At seven o’clock I brewed some coffee,
waiting for it to finish, I stared at leftover pizza—
I decided to eat straight from the box
—like beautiful birds of old, or like the mouth of a miracle.
It was now Tuesday. Standing in the kitchen,
a lonely water drop rippled in the sink.
The first phone call of the day occurred at the sink.
I talked while pouring brewed coffee
using water instead of creamer, eying the box—
it was not going to sit in the oven; but the pizza
was topped with mushrooms like a miracle.
At eight the phone call was over, still in the kitchen.

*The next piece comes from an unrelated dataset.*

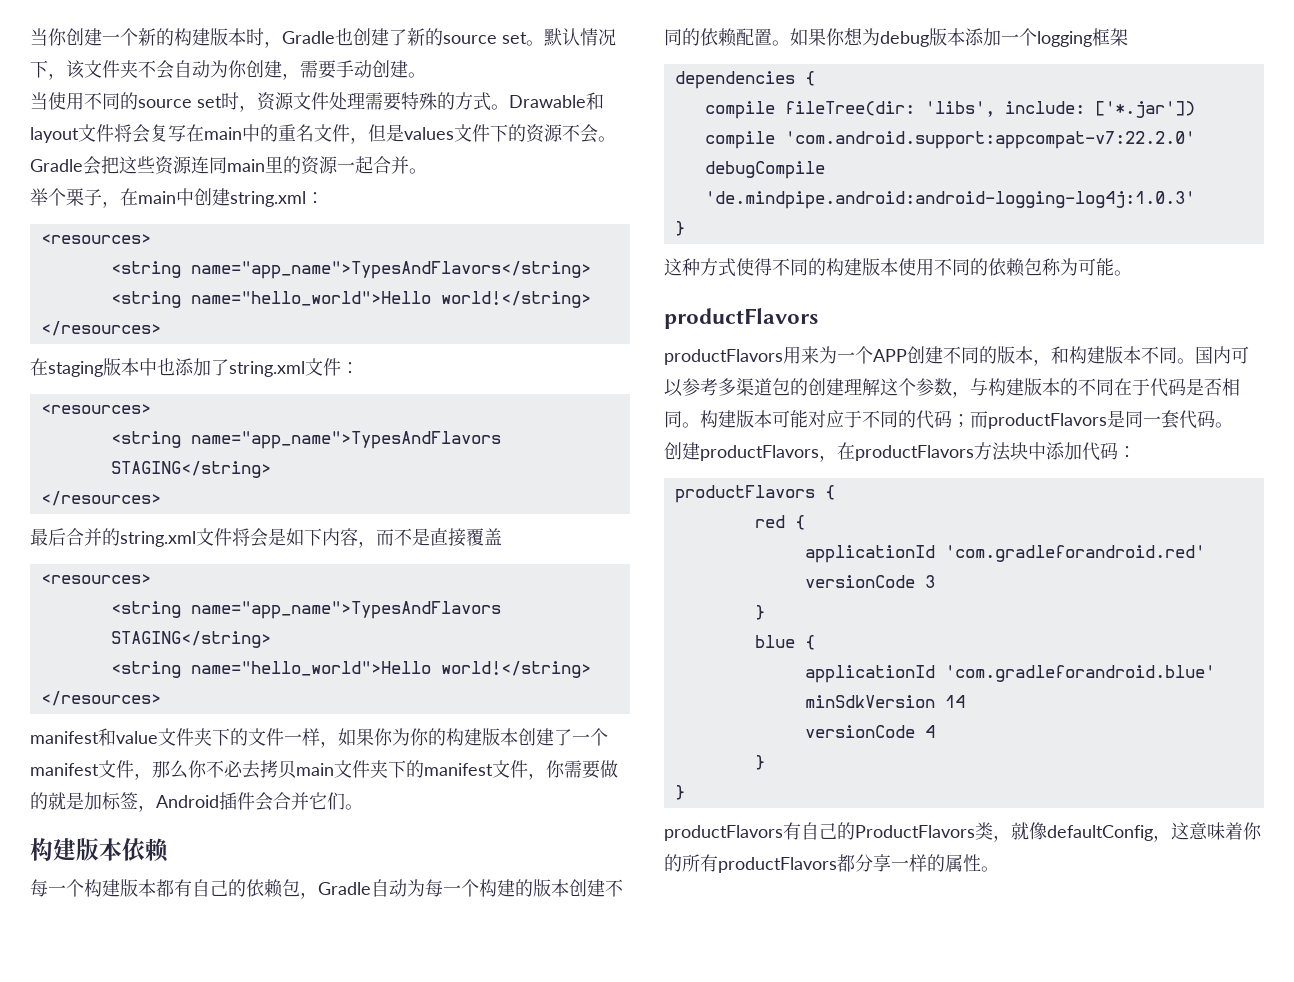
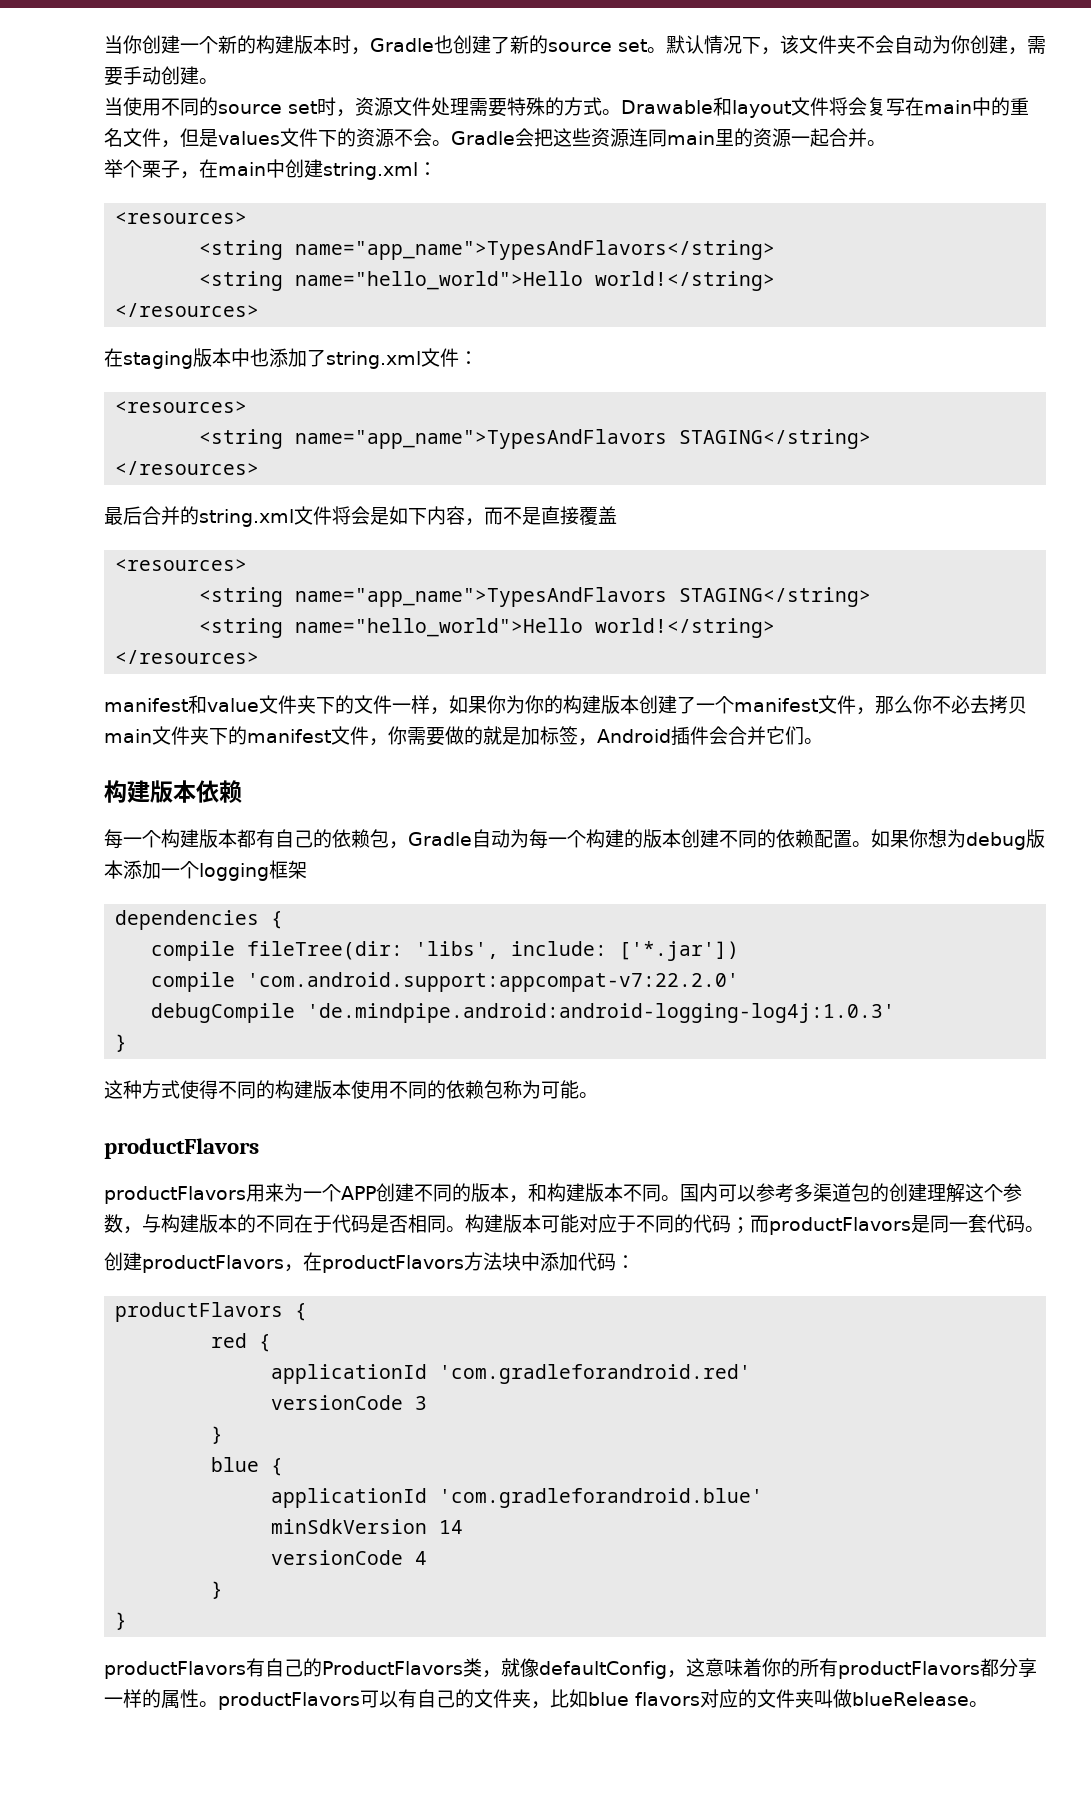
(999, 869) none -> [218,1689,988,1710] productFlavors可以有自己的文件夹，比如blue flavors对应的文件夹叫做blueRelease。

I stood for a minute alone in the kitchen
looking through a droplet-window-of-water in the sink.
I handed myself the crust of a miracle,
coupled with a lone cup of coffee
and one delicious chunk of cheese, which proceeded another slice of pizza,
my ears were with the voices of clouds—beside the open box.

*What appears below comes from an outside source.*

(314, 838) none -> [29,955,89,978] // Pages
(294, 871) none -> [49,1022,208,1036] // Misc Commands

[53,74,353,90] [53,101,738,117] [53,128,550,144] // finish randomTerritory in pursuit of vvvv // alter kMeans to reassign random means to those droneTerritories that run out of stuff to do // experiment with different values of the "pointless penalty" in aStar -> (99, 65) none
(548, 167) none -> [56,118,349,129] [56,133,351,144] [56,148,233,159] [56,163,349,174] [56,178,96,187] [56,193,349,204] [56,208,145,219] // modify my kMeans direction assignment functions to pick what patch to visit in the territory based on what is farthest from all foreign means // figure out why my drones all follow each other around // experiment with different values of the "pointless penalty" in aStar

There was nothing crazy inside the box
nothing anyone was trying to do within the kitchen—
Look at that cheesy tastiness, I said, and ate another slice of pizza—
with dried cheese falling mournfully into the sink,
and, in a mug, half a cup of watered down coffee.
Only I stood within this miracle.
There was nothing that came next which was a miracle;
a beautiful last slice presented itself in the box
and from its cheese I saw a reflection of coffee.

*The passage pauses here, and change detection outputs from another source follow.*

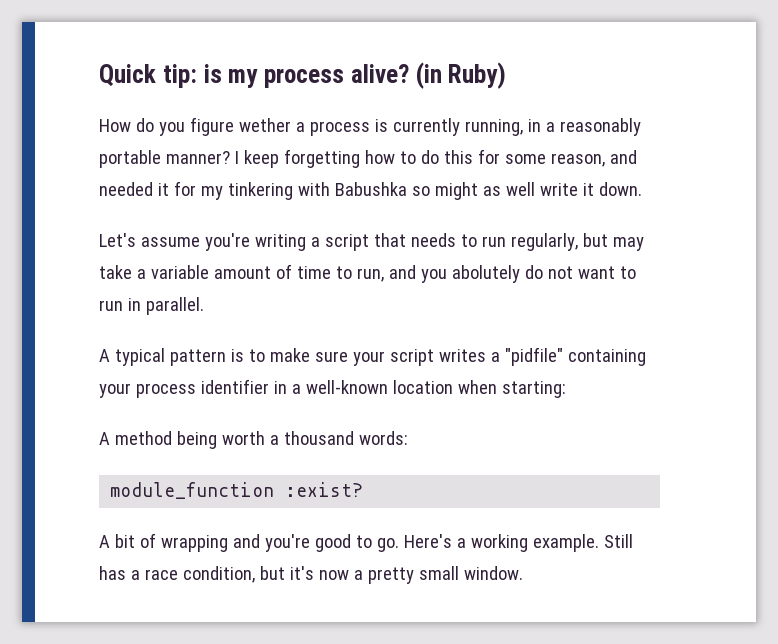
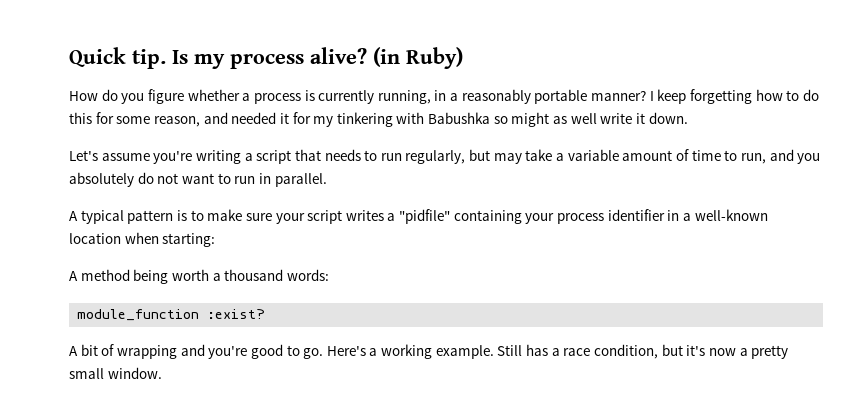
[162,64,222,88] tip: is -> [132,49,188,69] tip. Is
[238,118,291,132] wether -> [187,89,240,101] whether
[451,265,520,283] abolutely -> [69,172,134,187] absolutely

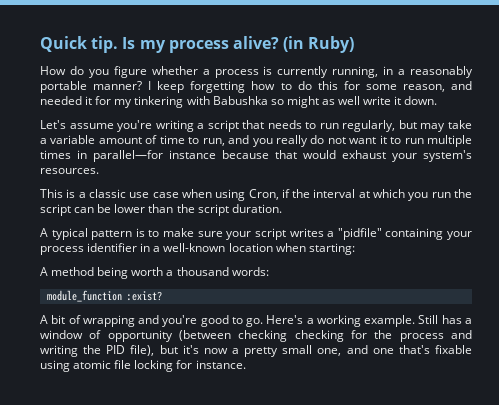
[69,172,134,187] absolutely -> [275,135,308,147] really
[217,173,327,187] to run in parallel. -> [379,135,472,147] [40,150,472,162] [40,168,99,174] [40,189,472,201] [40,204,282,216] it to run multiple times in parallel—for instance because that would exhaust your system's resources. // This is a classic use case when using Cron, if the interval at which you run the script can be lower than the script duration.
[563,344,658,359] race condition, -> [40,330,472,342] [40,345,155,357] window of opportunity (between checking checking for the process and writing the PID file),
[107,367,162,379] window. -> [317,345,473,356] [40,360,246,372] one, and one that's fixable using atomic file locking for instance.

The walls, a yellowish-plaster surrounding kitchen
added by talking nested along the sink,
—I heard water drop with one ear open to the taste of pizza—
and the echoes and the marble hallways-of-delicious pizza—
an aviary with bird-friends made by a miracle—
through ages, by insects, trees, near the sink
with compassionate ripples. Day-after-day, near the box,
at breakfast I sit in a chair at the table in the kitchen
with my feet planted on the floor, and drink coffee.
I ate the last of the pizza and drank the coffee.
A window across the sink struck the box
as if a miracle were dazzling the sounds of an ordinary kitchen.